A sedentary lifestyle increases certain health risks, including obesity, diabetes, some types of cancer and cardiovascular disease. That’s concerning for those who have desk jobs. New research from Kansas State University finds workers benefit more from taking short breaks throughout the day rather than just one or two long breaks.

K-State assistant professor in the department of food, nutrition, dietetics and health, Sara Rosenkranz, says that in the typical sedentary workplace it might not be possible to take two 15-minute breaks, and that taking just a quick break by standing or using some other work-related task to be active might be more feasible.

“You can stay at your desk; you can adapt your work space so that you can continue to do something,” Rosenkranz suggested. “You can talk on the phone; you can go talk to a colleague and quickly come back to your work.”

The study, which involved women whose jobs primarily had them sitting throughout the day, found that shorter, more frequent breaks resulted in significant reductions on time spent sitting – up to 36 minutes per workday. Participants also showed improvements in cholesterol, triglycerides and glucose levels. Assistant professor in K-State’s department of kinesiology, Emily Mailey, says the shorter group also demonstrated a greater willingness to stick to the program – an important consideration in trying to change workplace health behaviors.

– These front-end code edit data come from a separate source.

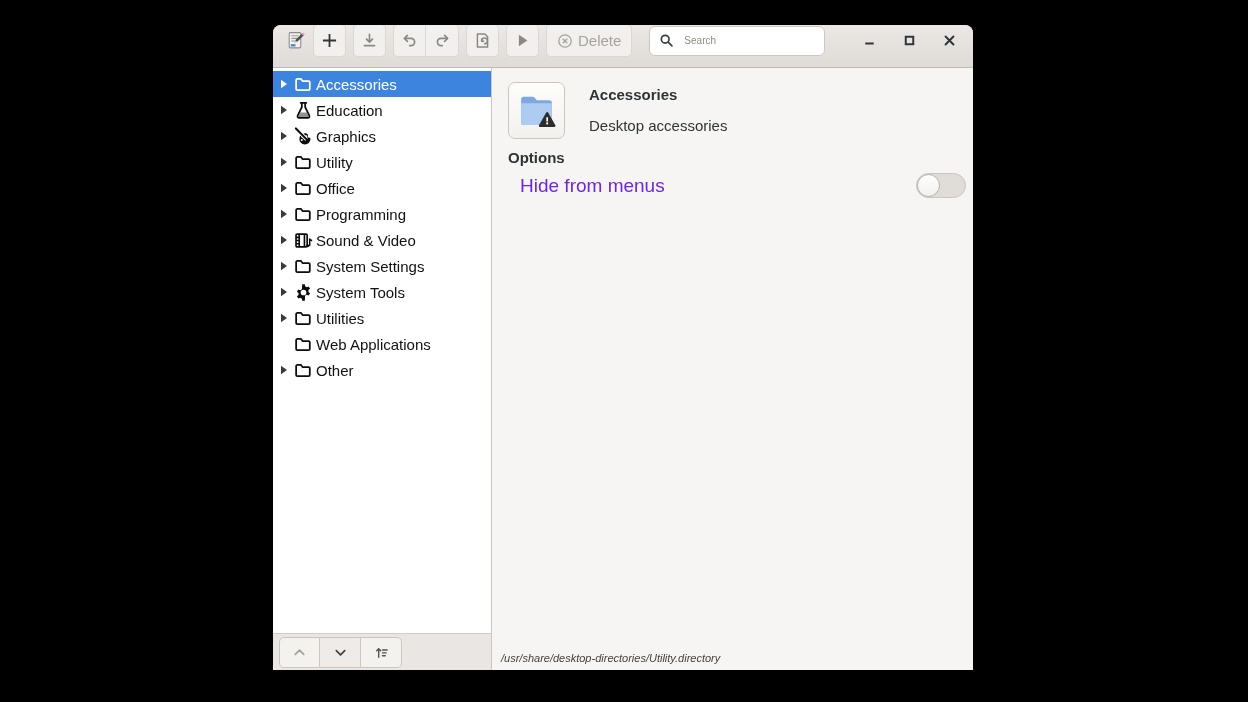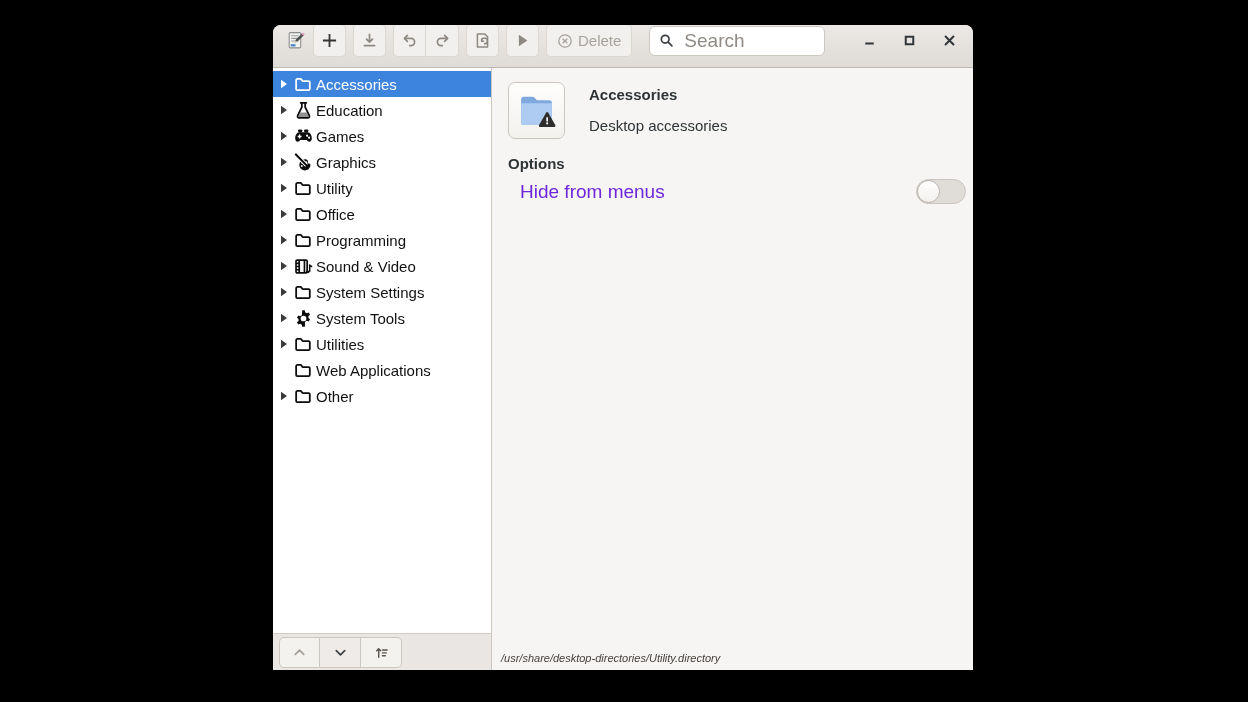--- a/index.html
+++ b/index.html
@@ -33,21 +33,21 @@
   .delete-btn{padding:0 10px;gap:5px;color:#a7a29c;font-size:15px;}
   .delete-btn .dlabel{color:#a7a29c;}
   .search{
     margin-left:10px;width:176px;height:30px;box-sizing:border-box;
     background:#fff;border:1px solid #cdc7c1;border-radius:6px;
     display:flex;align-items:center;padding:0 9px;gap:8px;
   }
   .search svg{color:#3a3f42;flex:0 0 auto;}
   .search input{
     border:none;outline:none;flex:1;min-width:0;background:transparent;
-    font-size:19px;font-family:inherit;color:#000000;
+    font-size:10px;font-family:inherit;color:#000000;
   }
   .search input::placeholder{color:#8f8a84;}
   .wctrls{margin-left:auto;display:flex;align-items:center;gap:18px;color:#2f3539;padding-right:3px;}
   .wbtn{width:22px;height:22px;display:flex;align-items:center;justify-content:center;}
   
   .mainbody{flex:1;display:flex;min-height:0;}
   .treepane{
     flex:0 0 219px;width:219px;box-sizing:border-box;background:#fff;
     border-right:1px solid #cdc7c1;display:flex;flex-direction:column;
   }
@@ -79,21 +79,21 @@
   .dheader{display:flex;gap:24px;}
   .icon-btn{
     width:57px;height:57px;box-sizing:border-box;border:1px solid #ccc6c0;border-radius:7px;
     background:linear-gradient(#fdfdfc,#f3f1ee);display:flex;align-items:center;justify-content:center;
   }
   .folder-tab{fill:var(--folder-blue-dark,#7fa8e0);}
   .folder-body{fill:var(--folder-blue-light,#aecbf1);}
   .dtitles{padding-top:4px;}
   .dtitle{font-weight:bold;font-size:15px;color:#2e3436;}
   .dsub{margin-top:14px;font-size:15px;color:#2e3436;}
-  .options-h{margin-top:16px;font-weight:bold;font-size:15px;color:#2e3436;}
+  .options-h{margin-top:10px;font-weight:bold;font-size:15px;color:#2e3436;}
   .opt-row{margin-top:7px;display:flex;align-items:center;padding-left:12px;}
   .opt-label{flex:1;font-size:19px;color:#6d28d9;}
   .toggle{
     width:50px;height:25px;border-radius:13px;position:relative;box-sizing:border-box;
     background:#e0dcd8;border:1px solid #cbc5bf;
   }
   .toggle .knob{
     position:absolute;left:0;top:0;width:23px;height:23px;border-radius:50%;box-sizing:border-box;
     background:linear-gradient(#ffffff,#f2f0ed);border:1px solid #b9b3ad;
   }
@@ -223,38 +223,20 @@
                 <path d="M1 0.8 L7 5 L1 9.2 Z" fill="currentColor"></path>
               </svg>
             </span>
     <span class="row-icon">
               <svg width="19" height="19" viewBox="0 0 16 16">
                 <path d="M5.3 9.7 h5.4 l1.35 3 a0.6 0.6 0 0 1 -0.55 0.85 H4.5 a0.6 0.6 0 0 1 -0.55-0.85 z" fill="currentColor" opacity="0.45"></path>
                 <path d="M5.6 1.5 h4.8 M6.6 1.5 v3.7 L3.1 12.4 a1.3 1.3 0 0 0 1.2 1.8 h7.4 a1.3 1.3 0 0 0 1.2-1.8 L9.4 5.2 V1.5" fill="none" stroke="currentColor" stroke-width="1.5" stroke-linecap="round" stroke-linejoin="round"></path>
               </svg>
             </span>
     <span class="row-label">Education</span>
-  </div>
-          <div class="tree-row">
-    <span class="expander">
-              <svg width="8" height="10" viewBox="0 0 8 10">
-                <path d="M1 0.8 L7 5 L1 9.2 Z" fill="currentColor"></path>
-              </svg>
-            </span>
-    <span class="row-icon">
-              <svg width="19" height="19" viewBox="0 0 16 16">
-                <path fill="currentColor" d="M4.6 4.4 C2.2 4.4 1 7.1 1 9.5 c0 1.7 0.9 2.9 2.1 2.9 1 0 1.6-0.8 2-1.5 h5.8 c0.4 0.7 1 1.5 2 1.5 1.2 0 2.1-1.2 2.1-2.9 0-2.4-1.2-5.1-3.6-5.1 z"></path>
-                <rect x="3.5" y="2" width="3.4" height="2.6" rx="0.8" fill="currentColor"></rect>
-                <rect x="8.6" y="2" width="3.4" height="2.6" rx="0.8" fill="currentColor"></rect>
-                <path d="M4.7 6.4 v3.2 M3.1 8 h3.2" stroke="#fff" stroke-width="1.2"></path>
-                <circle cx="11" cy="7.3" r="0.9" fill="#fff"></circle>
-                <circle cx="12.7" cy="9" r="0.9" fill="#fff"></circle>
-              </svg>
-            </span>
-    <span class="row-label">Games</span>
   </div>
           <div class="tree-row">
     <span class="expander">
               <svg width="8" height="10" viewBox="0 0 8 10">
                 <path d="M1 0.8 L7 5 L1 9.2 Z" fill="currentColor"></path>
               </svg>
             </span>
     <span class="row-icon">
               <svg width="19" height="19" viewBox="0 0 16 16">
                 <path fill="currentColor" d="M9.3 5.3 a4.7 4.7 0 1 0 4.6 4.9 c0-0.8-0.5-1.2-1.2-1.3 -0.9-0.1-1.3-0.6-1-1.4 0.3-1-0.2-2.1-2.4-2.2 z"></path>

“You don’t necessarily need to go to a gym and start doing vigorous exercise to start seeing some improvements in your health,” Mailey said. “This is really a very small manageable change that people can make that could potentially have a positive impact on their health.”

The study also found no correlation between taking more short breaks throughout the day and decreased productivity.

Rosenkranz and Mailey will be conducting further research to examine strategies to encourage workplaces to adopt policies that support more frequent breaks throughout the workday.